I'm out the house and I'm still alive. What does it mean? Nothing. Only that he doesn't care if Suleiman knows that he wants me dead. Most likely he'll have Suleiman do the deed. If not him then the stink mouthed kid. Doesn't matter. If they come, I'll feel them. And if they come I'll kill them. I'll have to.
My house feels less secure now. The walls are just as sturdy. There's food in the fridge. I could watch satellite TV if I wanted. The crew got it as a gift for me last year. I try to read comics. I try and smoke the product that keeps us all fed. Nothing. I even think about drinking. I could ride into Al Hoceima and hit one of the hotels.
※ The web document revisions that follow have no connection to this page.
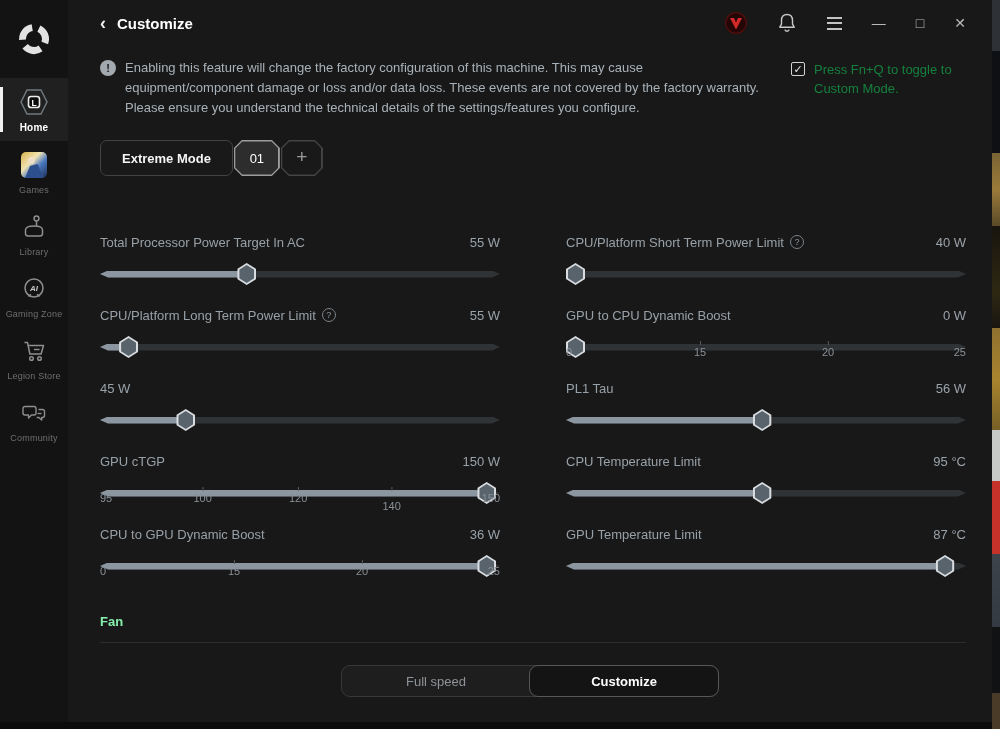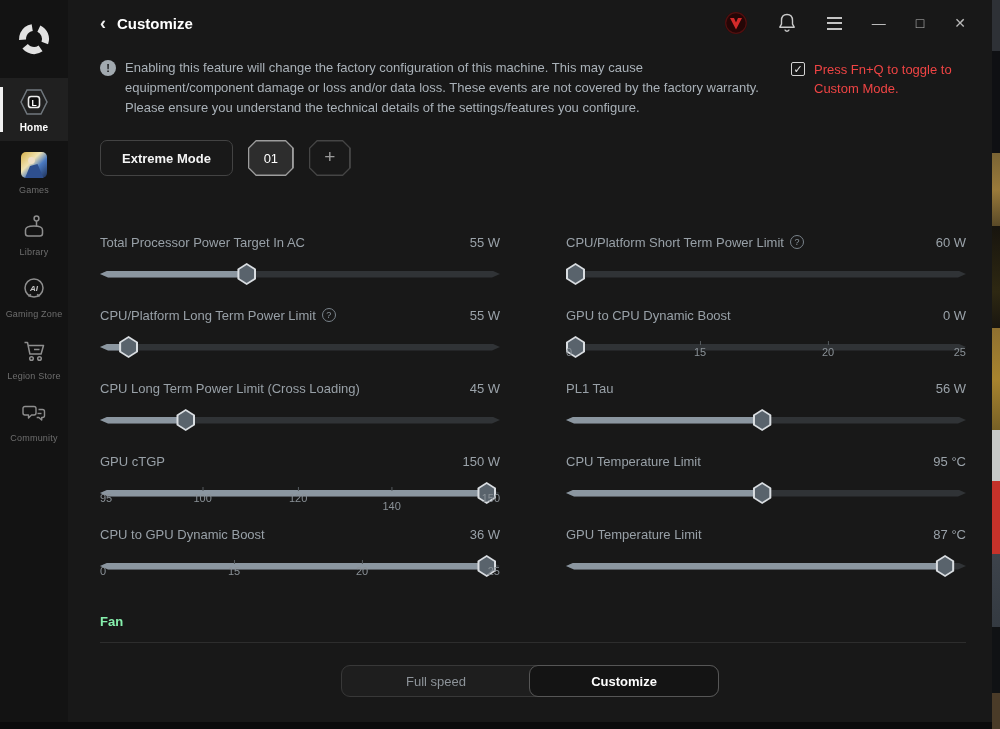--- a/index.html
+++ b/index.html
@@ -51,7 +51,7 @@
   .checkbox { flex:0 0 14px; width:14px; height:14px; margin-top:2px; border:1.4px solid #d3d3d3; border-radius:2px;
     display:flex; align-items:center; justify-content:center; cursor:pointer; background:transparent; }
   .checkbox .check { color:#e9e9e9; font-size:11px; line-height:1; transform:translateY(-.5px); }
-  .fnq-label { width:182px; color:#ef4444; font-size:13px; line-height:19px; }
+  .fnq-label { width:182px; color:#15803d; font-size:13px; line-height:19px; }
 
   
   .mode-row { display:flex; align-items:center; gap:15px; padding:22px 0 0 32px;text-align:right; }

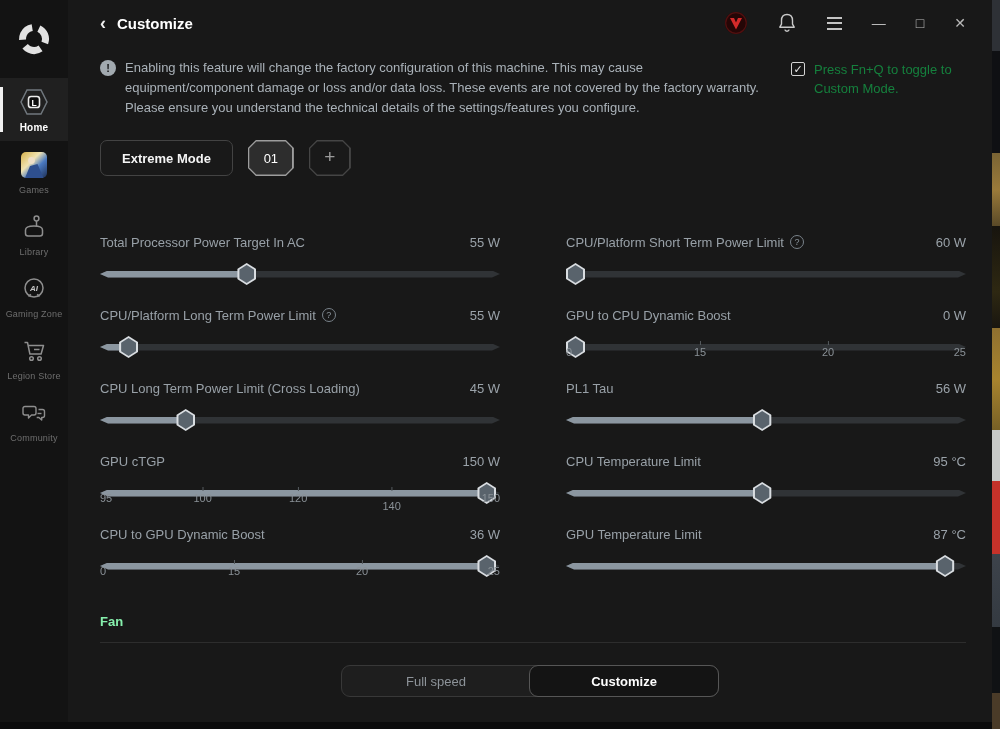--- a/index.html
+++ b/index.html
@@ -54,7 +54,7 @@
   .fnq-label { width:182px; color:#15803d; font-size:13px; line-height:19px; }
 
   
-  .mode-row { display:flex; align-items:center; gap:15px; padding:22px 0 0 32px;text-align:right; }
+  .mode-row { display:flex; align-items:center; gap:1px; padding:22px 0 0 32px;text-align:right; }
   .btn-extreme { height:36px; padding:0 21px; display:flex; align-items:center; background:#191919;
     border:1px solid #434343; border-radius:7px; color:#f4f4f4; font-size:13px; font-weight:bold; cursor:pointer; }
   .oct { position:relative; height:36px; cursor:pointer;

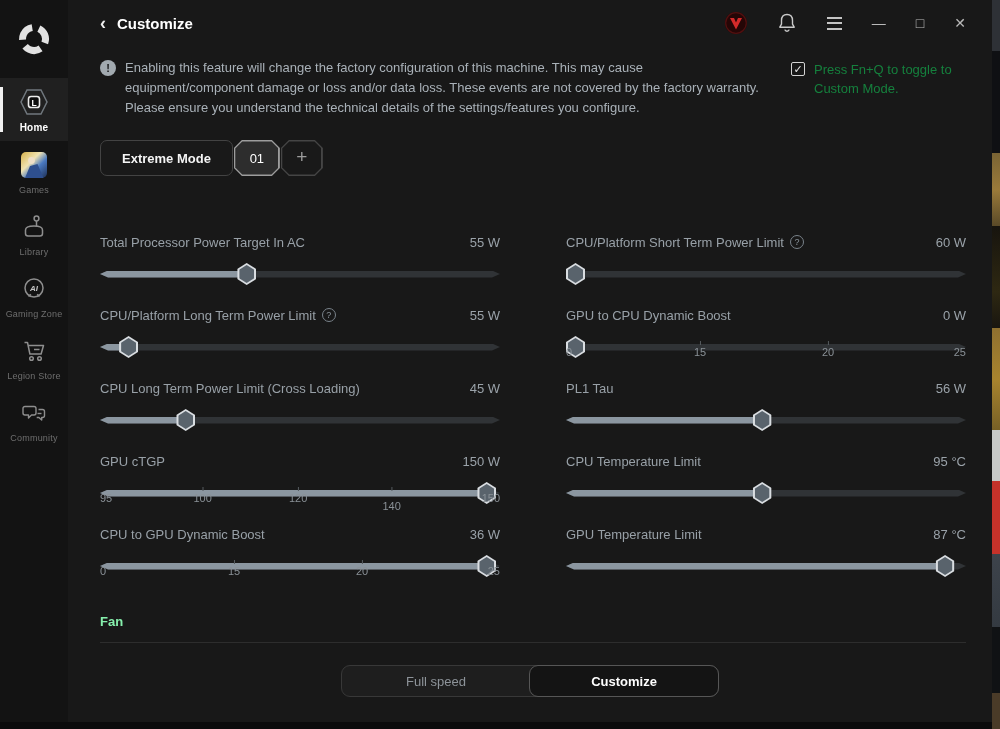--- a/index.html
+++ b/index.html
@@ -261,7 +261,7 @@
                 <span>CPU/Platform Short Term Power Limit</span>
                 <span class="helpq">?</span>
               </span>
-              <span class="svalue">60 W</span>
+              <span class="svalue">40 W</span>
             </div>
             <div class="track-wrap">
               <div class="track">

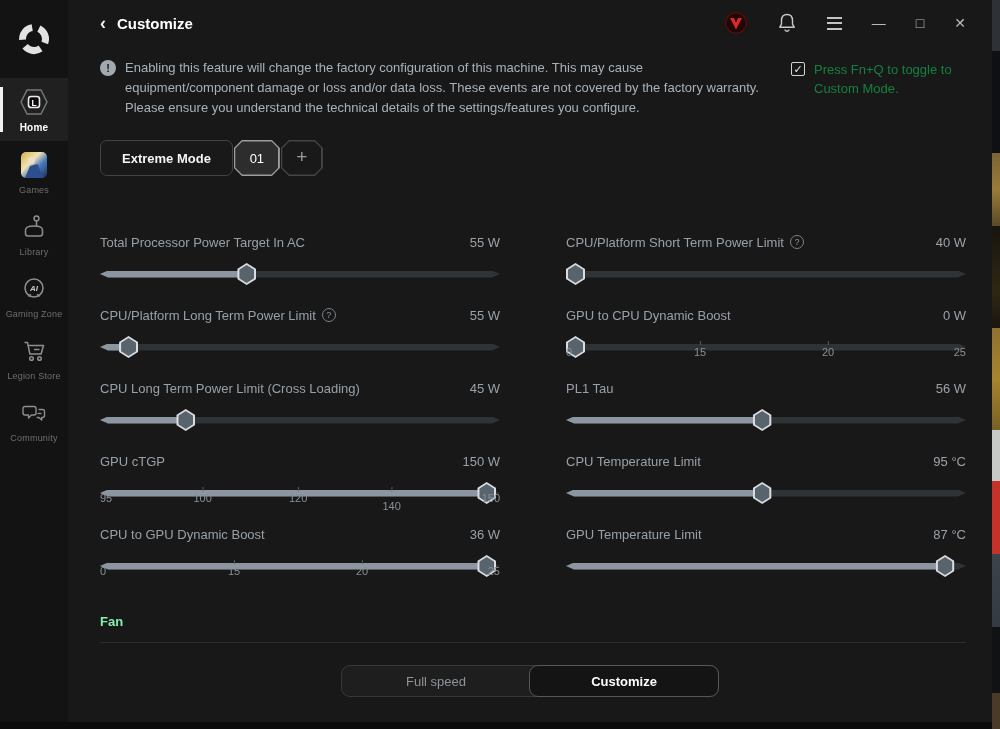--- a/index.html
+++ b/index.html
@@ -325,9 +325,6 @@
           </div>
           <div class="cell">
             <div class="srow-top">
-              <span class="slabel">
-                <span>CPU Long Term Power Limit (Cross Loading)</span>
-              </span>
               <span class="svalue">45 W</span>
             </div>
             <div class="track-wrap">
Or one of the local whores, even. It wouldn't be the first time, just something I haven't done in a few years. But alcohol just makes it harder for me to use my power. And whores, now they just make me sad. It's too late to get on the road now, even if I wanted to. And with sixty thousand euros in my pocket, I don't even need to pack. I need to just relax in my home, say good-bye to it. I'll need lots of sleep for whatever comes next, and this is the only place I know I can rest well. So I'll sleep because I won't be back here for a while.